Required action →
Return the lines from the start of the data through the line with "(68, 700) none". Include both of those lines and no others.
Data for review section start
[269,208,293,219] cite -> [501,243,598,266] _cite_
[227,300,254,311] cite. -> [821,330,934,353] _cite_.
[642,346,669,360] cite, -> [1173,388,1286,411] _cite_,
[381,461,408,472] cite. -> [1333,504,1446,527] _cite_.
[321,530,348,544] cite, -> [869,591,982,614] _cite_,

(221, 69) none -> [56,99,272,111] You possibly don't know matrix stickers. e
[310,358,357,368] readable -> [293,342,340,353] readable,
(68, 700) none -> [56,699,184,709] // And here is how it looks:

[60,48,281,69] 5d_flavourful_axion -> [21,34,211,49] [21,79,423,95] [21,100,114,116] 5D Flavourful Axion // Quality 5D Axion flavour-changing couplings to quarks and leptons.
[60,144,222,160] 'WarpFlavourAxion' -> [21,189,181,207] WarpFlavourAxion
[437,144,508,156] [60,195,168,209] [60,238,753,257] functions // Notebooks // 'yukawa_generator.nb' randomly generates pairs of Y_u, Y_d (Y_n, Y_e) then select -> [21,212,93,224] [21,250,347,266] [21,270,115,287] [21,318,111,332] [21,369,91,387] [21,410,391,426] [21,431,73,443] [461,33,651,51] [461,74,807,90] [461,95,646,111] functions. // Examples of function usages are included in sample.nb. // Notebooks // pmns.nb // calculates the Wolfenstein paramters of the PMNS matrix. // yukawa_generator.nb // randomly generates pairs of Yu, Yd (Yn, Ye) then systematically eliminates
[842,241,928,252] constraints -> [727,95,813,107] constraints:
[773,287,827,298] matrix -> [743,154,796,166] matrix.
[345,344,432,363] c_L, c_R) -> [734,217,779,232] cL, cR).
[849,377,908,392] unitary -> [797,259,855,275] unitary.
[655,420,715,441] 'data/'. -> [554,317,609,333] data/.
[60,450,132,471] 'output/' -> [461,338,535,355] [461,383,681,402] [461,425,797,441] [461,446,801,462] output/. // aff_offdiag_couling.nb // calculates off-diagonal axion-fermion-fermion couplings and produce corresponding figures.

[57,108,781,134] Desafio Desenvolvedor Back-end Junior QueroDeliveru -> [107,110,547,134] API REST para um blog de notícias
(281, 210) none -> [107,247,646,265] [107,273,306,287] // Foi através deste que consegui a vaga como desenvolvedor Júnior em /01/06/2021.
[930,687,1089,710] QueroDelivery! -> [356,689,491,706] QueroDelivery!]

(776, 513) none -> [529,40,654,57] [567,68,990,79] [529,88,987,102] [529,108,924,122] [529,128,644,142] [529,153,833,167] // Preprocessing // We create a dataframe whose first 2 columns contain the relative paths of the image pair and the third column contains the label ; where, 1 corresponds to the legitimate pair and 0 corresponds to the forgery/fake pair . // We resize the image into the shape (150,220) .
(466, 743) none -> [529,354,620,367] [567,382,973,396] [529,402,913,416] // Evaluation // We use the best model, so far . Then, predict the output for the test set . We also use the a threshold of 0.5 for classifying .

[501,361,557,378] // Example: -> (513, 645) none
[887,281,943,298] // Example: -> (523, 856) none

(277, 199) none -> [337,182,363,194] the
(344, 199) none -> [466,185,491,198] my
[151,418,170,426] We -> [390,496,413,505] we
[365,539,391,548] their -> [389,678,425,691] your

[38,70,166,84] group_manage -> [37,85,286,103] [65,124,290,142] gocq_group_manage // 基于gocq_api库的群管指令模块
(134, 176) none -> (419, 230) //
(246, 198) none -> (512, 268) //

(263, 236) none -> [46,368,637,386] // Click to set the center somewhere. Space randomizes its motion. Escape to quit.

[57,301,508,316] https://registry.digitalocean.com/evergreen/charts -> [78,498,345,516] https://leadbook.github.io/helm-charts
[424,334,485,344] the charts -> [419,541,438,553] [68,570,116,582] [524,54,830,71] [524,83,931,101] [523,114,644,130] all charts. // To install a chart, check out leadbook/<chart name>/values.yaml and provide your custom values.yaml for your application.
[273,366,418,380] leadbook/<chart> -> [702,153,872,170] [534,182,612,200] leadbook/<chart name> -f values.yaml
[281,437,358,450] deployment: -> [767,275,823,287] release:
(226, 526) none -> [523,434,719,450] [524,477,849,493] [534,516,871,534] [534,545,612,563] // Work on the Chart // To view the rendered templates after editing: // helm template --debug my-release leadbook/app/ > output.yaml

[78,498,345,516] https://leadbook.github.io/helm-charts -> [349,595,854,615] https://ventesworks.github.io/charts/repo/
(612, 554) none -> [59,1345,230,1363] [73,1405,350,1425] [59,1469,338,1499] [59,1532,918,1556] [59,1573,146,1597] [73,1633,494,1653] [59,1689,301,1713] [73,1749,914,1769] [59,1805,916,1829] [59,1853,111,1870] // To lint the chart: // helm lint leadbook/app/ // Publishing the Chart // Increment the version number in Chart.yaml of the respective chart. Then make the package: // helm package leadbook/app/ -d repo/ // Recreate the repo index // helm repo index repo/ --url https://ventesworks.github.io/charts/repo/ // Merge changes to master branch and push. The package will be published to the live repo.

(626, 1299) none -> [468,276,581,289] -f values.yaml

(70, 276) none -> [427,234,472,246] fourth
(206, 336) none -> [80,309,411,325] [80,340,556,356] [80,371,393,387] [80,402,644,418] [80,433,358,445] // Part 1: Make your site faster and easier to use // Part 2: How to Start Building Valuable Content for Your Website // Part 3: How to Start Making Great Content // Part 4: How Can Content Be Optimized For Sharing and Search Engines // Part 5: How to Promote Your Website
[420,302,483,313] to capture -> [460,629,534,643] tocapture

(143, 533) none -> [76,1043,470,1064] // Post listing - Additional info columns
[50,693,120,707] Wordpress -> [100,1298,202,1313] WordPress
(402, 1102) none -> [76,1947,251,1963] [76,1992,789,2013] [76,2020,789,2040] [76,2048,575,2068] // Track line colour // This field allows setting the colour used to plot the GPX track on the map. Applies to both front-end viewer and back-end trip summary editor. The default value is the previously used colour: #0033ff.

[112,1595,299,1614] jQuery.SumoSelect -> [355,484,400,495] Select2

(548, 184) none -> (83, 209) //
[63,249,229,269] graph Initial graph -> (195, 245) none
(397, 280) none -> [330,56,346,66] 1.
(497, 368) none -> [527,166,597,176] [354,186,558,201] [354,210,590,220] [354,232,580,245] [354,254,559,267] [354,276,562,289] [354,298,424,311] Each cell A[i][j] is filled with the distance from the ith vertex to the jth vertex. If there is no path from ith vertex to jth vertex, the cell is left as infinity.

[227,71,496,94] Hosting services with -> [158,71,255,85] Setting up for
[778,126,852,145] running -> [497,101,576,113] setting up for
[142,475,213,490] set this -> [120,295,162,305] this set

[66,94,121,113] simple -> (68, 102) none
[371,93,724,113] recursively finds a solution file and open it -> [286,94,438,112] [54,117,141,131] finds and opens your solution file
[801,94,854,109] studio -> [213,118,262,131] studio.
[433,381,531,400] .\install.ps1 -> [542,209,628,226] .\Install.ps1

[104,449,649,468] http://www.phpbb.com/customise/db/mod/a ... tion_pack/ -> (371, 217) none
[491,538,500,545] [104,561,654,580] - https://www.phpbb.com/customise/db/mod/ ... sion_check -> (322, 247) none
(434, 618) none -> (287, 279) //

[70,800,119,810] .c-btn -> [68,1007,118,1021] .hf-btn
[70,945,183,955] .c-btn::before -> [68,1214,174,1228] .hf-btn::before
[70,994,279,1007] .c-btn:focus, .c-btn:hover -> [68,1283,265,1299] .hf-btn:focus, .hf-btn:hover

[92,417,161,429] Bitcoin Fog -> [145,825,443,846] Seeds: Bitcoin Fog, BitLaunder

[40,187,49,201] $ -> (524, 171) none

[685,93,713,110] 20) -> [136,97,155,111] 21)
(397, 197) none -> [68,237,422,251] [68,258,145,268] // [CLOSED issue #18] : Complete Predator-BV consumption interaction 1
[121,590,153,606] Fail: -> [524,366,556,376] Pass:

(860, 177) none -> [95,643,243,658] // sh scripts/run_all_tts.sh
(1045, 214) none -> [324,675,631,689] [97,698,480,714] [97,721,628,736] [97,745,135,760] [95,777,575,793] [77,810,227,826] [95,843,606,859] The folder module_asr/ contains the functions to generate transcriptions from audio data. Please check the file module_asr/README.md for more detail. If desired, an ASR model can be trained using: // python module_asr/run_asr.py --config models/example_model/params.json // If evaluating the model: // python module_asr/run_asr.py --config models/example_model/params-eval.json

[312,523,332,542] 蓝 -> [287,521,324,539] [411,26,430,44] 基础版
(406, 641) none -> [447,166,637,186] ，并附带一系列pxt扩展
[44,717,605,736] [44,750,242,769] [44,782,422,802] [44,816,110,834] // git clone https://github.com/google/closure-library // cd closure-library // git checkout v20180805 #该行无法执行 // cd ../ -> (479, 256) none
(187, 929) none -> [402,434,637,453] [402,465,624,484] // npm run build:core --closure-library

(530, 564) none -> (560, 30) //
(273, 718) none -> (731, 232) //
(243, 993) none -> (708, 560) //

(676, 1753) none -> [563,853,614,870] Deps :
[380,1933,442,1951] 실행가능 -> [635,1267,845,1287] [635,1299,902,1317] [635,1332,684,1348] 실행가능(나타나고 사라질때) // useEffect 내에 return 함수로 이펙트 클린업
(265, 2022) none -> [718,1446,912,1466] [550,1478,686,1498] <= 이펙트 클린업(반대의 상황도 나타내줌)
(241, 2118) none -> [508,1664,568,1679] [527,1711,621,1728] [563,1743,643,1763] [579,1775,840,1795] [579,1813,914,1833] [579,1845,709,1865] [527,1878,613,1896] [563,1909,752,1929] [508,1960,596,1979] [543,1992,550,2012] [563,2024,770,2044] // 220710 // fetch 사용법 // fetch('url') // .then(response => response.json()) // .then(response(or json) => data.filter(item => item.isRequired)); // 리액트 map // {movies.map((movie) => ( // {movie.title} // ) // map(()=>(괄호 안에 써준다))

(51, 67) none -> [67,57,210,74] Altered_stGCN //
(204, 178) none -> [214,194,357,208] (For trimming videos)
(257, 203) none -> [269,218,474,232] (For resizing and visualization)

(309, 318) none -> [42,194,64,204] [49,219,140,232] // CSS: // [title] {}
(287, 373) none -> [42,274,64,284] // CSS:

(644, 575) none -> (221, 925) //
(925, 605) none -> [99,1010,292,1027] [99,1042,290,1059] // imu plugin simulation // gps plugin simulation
Data for review section end
Answer area →
[269,208,293,219] cite -> [501,243,598,266] _cite_
[227,300,254,311] cite. -> [821,330,934,353] _cite_.
[642,346,669,360] cite, -> [1173,388,1286,411] _cite_,
[381,461,408,472] cite. -> [1333,504,1446,527] _cite_.
[321,530,348,544] cite, -> [869,591,982,614] _cite_,

(221, 69) none -> [56,99,272,111] You possibly don't know matrix stickers. e
[310,358,357,368] readable -> [293,342,340,353] readable,
(68, 700) none -> [56,699,184,709] // And here is how it looks:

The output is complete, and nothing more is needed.